Welcome to the Beit Din, the Jewish law court for Reform Judaism in Britain. The Beit Din is rooted in Jewish tradition and halacha (Jewish law) while acknowledging the importance that Reform Judaism has always placed on personal life choices based on commitment and Jewish knowledge.
So whether you have come seeking advice on conversion, or adoption, or a Get (a Jewish divorce) or any other issue concerning Jewish status or other areas of complex Jewish law we hope that you will find us:
Welcoming, compassionate and inclusive, combining modernity with Jewish tradition.
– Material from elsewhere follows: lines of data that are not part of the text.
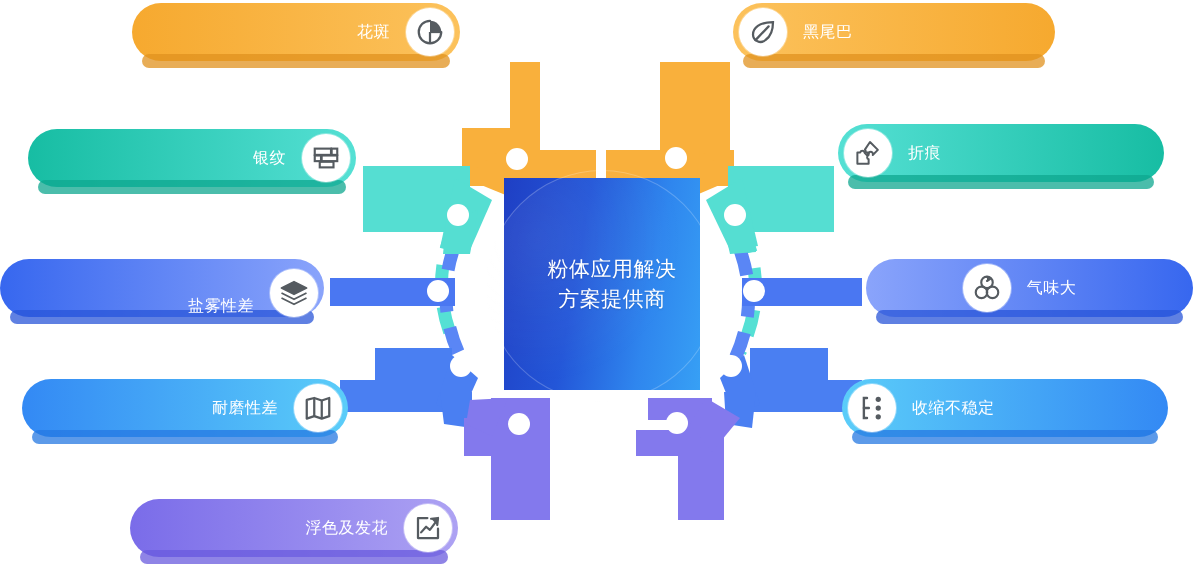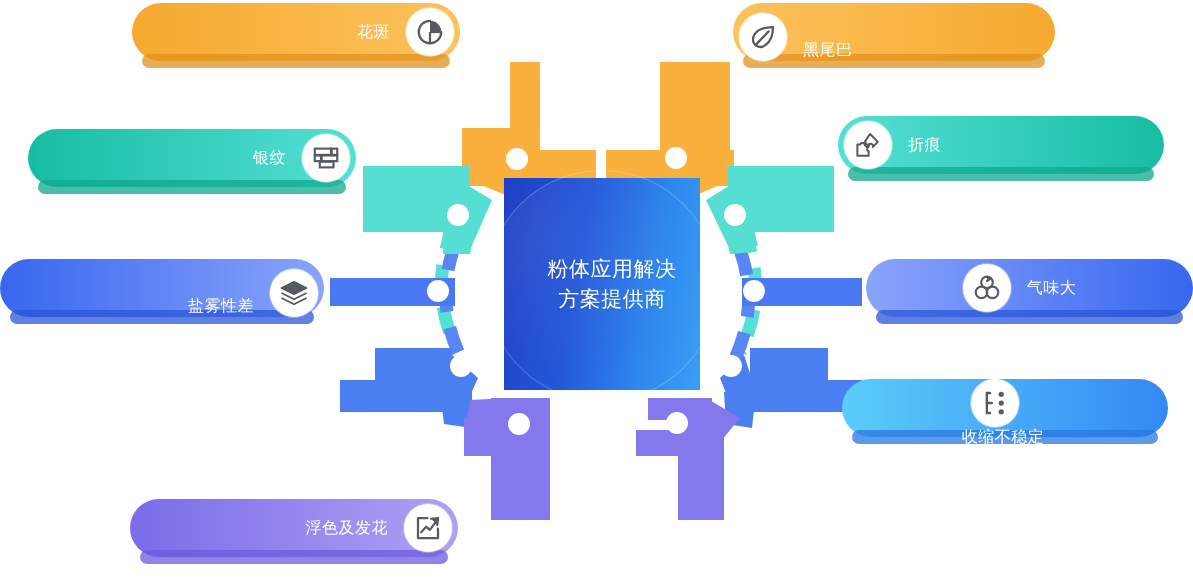--- a/index.html
+++ b/index.html
@@ -73,36 +73,36 @@
   
   .pill.left{justify-content:flex-end;padding-right:6px;padding-left:26px;}
   .pill.left .pill-label{margin-right:16px;}
   
   .pill.right{justify-content:flex-start;padding-left:6px;padding-right:26px;}
   .pill.right .pill-label{margin-left:16px;}
 
   
   .th-orange{background:linear-gradient(90deg,#f6a92f 0%,#fcc25c 100%);}
   .th-orange .pill-shadow{background:#e0921f;}
-  .th-orange-r{background:linear-gradient(90deg,#fcc25c 0%,#f6a92f 100%);align-items:flex-end;}
+  .th-orange-r{background:linear-gradient(90deg,#fcc25c 0%,#f6a92f 100%);}
   .th-orange-r .pill-shadow{background:#e0921f;}
 
   .th-teal{background:linear-gradient(90deg,#17bda3 0%,#55e0d4 100%);text-align:center;}
   .th-teal .pill-shadow{background:#0fa78f;}
   .th-teal-r{background:linear-gradient(90deg,#55e0d4 0%,#17bda3 100%);}
   .th-teal-r .pill-shadow{background:#0fa78f;}
 
   .th-blue{background:linear-gradient(90deg,#3767ef 0%,#8aa4fb 100%);align-items:flex-end;}
   .th-blue .pill-shadow{background:#2a56d8;}
   .th-blue-r{background:linear-gradient(90deg,#8aa4fb 0%,#3767ef 100%);}
   .th-blue-r .pill-shadow{background:#2a56d8;}
 
   .th-sky{background:linear-gradient(90deg,#3389f4 0%,#5bcdf9 100%);}
   .th-sky .pill-shadow{background:#2678e2;}
-  .th-sky-r{background:linear-gradient(90deg,#5bcdf9 0%,#3389f4 100%);flex-direction:column;}
+  .th-sky-r{background:linear-gradient(90deg,#5bcdf9 0%,#3389f4 100%);}
   .th-sky-r .pill-shadow{background:#2678e2;}
 
   .th-purple{background:linear-gradient(90deg,#7a6ce9 0%,#ada2f3 100%);}
   .th-purple .pill-shadow{background:#6a5bdd;}
   .th-purple-r{background:linear-gradient(90deg,#ada2f3 0%,#7a6ce9 100%);}
   .th-purple-r .pill-shadow{background:#6a5bdd;}
 </style>
 </head>
 <body>
 
@@ -220,20 +220,31 @@
     <span class="pill-label">盐雾性差</span>
     <span class="icon-badge">
       <svg width="30" height="30" viewBox="0 0 24 24" fill="#555b60" stroke="#555b60" stroke-width="1.4" stroke-linejoin="round">
         <path d="M12 3 L22 8 L12 13 L2 8 Z"></path>
         <path d="M2 12 L12 17 L22 12" fill="none"></path>
         <path d="M2 16 L12 21 L22 16" fill="none"></path>
       </svg>
     </span>
   </div>
 
+  <div class="pill left th-sky" style="left:22px;top:379px;width:326px;">
+    <div class="pill-shadow"></div>
+    <span class="pill-label">耐磨性差</span>
+    <span class="icon-badge">
+      <svg width="30" height="30" viewBox="0 0 24 24" fill="none" stroke="#555b60" stroke-width="1.8" stroke-linejoin="round">
+        <path d="M3 5.5 L9 4 L15 6 L21 4 L21 18.5 L15 20.5 L9 18.5 L3 20.5 Z"></path>
+        <path d="M9 4 L9 18.5"></path>
+        <path d="M15 6 L15 20.5"></path>
+      </svg>
+    </span>
+  </div>
 
   <div class="pill left th-purple" style="left:130px;top:499px;width:328px;">
     <div class="pill-shadow"></div>
     <span class="pill-label">浮色及发花</span>
     <span class="icon-badge">
       <svg width="30" height="30" viewBox="0 0 24 24" fill="none" stroke="#555b60" stroke-width="1.8" stroke-linecap="round" stroke-linejoin="round">
         <path d="M20 12.5 L20 20 L4 20 L4 4 L11.5 4"></path>
         <path d="M6.5 15.5 L10.5 11 L13.5 13.5 L19.5 5.5"></path>
         <path d="M14.5 4.6 L20 4 L19.4 9.6" fill="#555b60"></path>
       </svg>
@@ -244,21 +255,21 @@
     <div class="pill-shadow"></div>
     <span class="icon-badge">
       <svg width="30" height="30" viewBox="0 0 24 24" fill="none" stroke="#555b60" stroke-width="1.8" stroke-linecap="round">
         <path d="M20 4 C9 4 4 9 4 14 a6 6 0 0 0 10 4.4 C19 15 20 9.5 20 4 Z"></path>
         <path d="M16.5 7.5 L6 18.5"></path>
       </svg>
     </span>
     <span class="pill-label">黑尾巴</span>
   </div>
 
-  <div class="pill right th-teal-r" style="left:838px;top:116px;width:326px;align-items:center;">
+  <div class="pill right th-teal-r" style="left:838px;top:124px;width:326px;align-items:center;">
     <div class="pill-shadow"></div>
     <span class="icon-badge">
       <svg width="30" height="30" viewBox="0 0 24 24" fill="none" stroke="#555b60" stroke-width="1.6" stroke-linejoin="round">
         <path d="M3.5 11.5 L3.5 20.5 L12.5 20.5 L12.5 17 a1.8 1.8 0 0 1 0-3.4 L12.5 11.5 L9.2 11.5 a1.8 1.8 0 0 0-3.4 0 Z"></path>
         <path d="M13.6 3.2 L19.9 9.5 L15.8 13.6 a1.8 1.8 0 0 0-2.4-2.4 L11 13.6 L9.5 12.1 a1.8 1.8 0 0 0 0-2.8 Z"></path>
       </svg>
     </span>
     <span class="pill-label">折痕</span>
   </div>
Around 2,000 years ago, a man approached two teachers, seeking to convert to Judaism. This only trouble was, he wanted to be taught all there was to know while he stood on one leg. One teacher, Shammai, chased him away, hitting him with a wooden stick. The other teacher, Hillel, welcomed him and said: “The entire essence of Judaism is that you should not do to others what you would not like done to yourself. The rest is commentary. Now go study!”
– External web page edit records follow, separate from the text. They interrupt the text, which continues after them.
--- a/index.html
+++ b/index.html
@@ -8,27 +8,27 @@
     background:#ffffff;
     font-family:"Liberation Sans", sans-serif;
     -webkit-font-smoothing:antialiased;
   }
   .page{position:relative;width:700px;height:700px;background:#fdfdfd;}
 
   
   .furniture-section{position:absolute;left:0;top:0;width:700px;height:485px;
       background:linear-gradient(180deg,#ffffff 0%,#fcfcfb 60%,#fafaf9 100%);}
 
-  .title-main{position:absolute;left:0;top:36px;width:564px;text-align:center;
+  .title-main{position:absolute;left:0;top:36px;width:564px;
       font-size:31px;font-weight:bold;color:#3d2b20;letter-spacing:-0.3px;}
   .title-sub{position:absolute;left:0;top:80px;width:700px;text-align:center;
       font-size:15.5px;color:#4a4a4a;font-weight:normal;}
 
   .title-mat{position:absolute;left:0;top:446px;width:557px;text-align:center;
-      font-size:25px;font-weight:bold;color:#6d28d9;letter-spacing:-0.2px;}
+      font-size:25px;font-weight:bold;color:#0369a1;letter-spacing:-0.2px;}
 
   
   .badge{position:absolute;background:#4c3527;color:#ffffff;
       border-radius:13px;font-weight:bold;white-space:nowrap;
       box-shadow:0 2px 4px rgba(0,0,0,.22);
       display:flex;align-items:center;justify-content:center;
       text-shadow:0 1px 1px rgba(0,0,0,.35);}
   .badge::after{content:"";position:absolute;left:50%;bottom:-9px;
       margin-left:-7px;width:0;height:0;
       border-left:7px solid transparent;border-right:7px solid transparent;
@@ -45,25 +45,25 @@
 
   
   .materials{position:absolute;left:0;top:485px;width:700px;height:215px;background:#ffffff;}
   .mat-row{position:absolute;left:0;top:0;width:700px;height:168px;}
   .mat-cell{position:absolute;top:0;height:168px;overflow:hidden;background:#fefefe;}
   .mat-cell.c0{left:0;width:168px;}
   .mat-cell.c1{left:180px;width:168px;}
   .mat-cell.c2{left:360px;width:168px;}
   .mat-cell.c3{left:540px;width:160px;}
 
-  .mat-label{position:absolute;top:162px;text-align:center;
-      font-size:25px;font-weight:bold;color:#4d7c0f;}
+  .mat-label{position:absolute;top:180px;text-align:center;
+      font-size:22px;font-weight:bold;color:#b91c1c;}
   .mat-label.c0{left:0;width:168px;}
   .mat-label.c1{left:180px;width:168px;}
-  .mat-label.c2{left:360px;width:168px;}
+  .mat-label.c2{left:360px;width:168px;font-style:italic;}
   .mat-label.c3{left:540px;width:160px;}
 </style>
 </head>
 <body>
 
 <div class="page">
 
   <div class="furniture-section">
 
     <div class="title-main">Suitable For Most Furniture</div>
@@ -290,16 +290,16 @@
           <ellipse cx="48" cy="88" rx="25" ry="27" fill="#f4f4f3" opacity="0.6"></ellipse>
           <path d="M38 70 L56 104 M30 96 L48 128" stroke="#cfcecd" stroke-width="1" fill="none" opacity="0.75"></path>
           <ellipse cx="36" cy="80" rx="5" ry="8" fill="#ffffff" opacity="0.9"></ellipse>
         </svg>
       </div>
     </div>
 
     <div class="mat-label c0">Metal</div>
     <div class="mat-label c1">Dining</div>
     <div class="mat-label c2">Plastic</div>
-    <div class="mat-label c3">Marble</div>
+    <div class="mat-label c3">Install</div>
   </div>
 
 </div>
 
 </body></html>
We see ourselves more as followers of Hillel than Shammai and want to be helpful if we possibly can, so please don’t hesitate to contact us.
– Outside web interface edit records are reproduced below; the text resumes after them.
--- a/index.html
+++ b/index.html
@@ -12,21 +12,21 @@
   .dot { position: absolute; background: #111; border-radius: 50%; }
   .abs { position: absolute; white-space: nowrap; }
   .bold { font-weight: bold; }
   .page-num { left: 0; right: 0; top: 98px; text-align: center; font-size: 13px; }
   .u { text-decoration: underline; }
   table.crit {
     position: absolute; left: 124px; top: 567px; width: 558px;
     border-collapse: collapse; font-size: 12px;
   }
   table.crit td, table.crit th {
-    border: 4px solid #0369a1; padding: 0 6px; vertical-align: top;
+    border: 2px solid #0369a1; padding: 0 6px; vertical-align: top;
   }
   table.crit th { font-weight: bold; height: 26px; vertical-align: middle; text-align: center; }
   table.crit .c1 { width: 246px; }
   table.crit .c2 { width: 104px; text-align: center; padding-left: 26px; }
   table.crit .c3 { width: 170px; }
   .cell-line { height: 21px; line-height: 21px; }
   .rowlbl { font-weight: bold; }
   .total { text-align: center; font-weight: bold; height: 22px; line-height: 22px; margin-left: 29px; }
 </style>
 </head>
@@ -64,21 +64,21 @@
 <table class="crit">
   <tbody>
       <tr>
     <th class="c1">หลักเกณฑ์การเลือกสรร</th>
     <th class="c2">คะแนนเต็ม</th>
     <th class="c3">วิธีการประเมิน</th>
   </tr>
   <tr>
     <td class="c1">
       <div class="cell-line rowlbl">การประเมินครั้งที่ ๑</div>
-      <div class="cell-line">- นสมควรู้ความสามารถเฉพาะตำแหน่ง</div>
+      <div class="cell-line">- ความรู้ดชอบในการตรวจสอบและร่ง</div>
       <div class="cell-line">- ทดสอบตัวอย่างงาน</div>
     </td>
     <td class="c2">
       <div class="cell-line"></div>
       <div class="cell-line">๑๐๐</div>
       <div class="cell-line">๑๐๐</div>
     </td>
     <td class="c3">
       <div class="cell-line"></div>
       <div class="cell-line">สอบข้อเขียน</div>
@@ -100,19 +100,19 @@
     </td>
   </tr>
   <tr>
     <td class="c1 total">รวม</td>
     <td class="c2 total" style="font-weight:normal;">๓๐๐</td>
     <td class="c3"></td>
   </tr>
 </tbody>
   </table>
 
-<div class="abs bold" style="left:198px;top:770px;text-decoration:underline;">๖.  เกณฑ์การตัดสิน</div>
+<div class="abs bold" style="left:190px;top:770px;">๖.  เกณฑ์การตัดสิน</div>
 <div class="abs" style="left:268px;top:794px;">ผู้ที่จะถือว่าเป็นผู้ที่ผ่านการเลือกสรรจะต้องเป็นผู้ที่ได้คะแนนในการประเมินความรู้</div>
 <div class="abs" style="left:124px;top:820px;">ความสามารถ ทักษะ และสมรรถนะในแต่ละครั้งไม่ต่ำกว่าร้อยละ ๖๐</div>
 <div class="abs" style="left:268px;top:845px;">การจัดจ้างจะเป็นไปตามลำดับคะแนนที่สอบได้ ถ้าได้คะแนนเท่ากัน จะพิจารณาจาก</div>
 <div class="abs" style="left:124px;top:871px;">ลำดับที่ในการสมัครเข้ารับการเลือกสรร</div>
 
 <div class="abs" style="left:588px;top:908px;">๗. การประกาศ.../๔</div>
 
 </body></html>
Rabbi Dr Jackie Tabick, Convenor of the Beit Din
What is the Beit Din?
Literally, the Beit Din is a religious law court. The ‘back office’ of our Beit Din arranges the courts, deals with enquiries, ensures that all documentation is available to the individual courts and works with a special group of rabbis called the Standing Committee to discuss individual complex cases. Very importantly, it makes sure that there is a clear record of all decisions that have been taken by the courts over the years. This means that someone say, whose mother converted 30 years ago, can come to the Beit Din office and acquire proof of that conversion.
The back office organises about twelve rabbinic courts each year. Most take place in the Sternberg Centre which also houses our mikveh . However, where there is need, for example a candidate is ill or disabled, a court is arranged at individual synagogues.
Since April 2012, it has been convened by Rabbi Jackie Tabick who previously worked at both West London Synagogue and North West Surrey Synagogue. She was the first woman rabbi to be ordained in Great Britain.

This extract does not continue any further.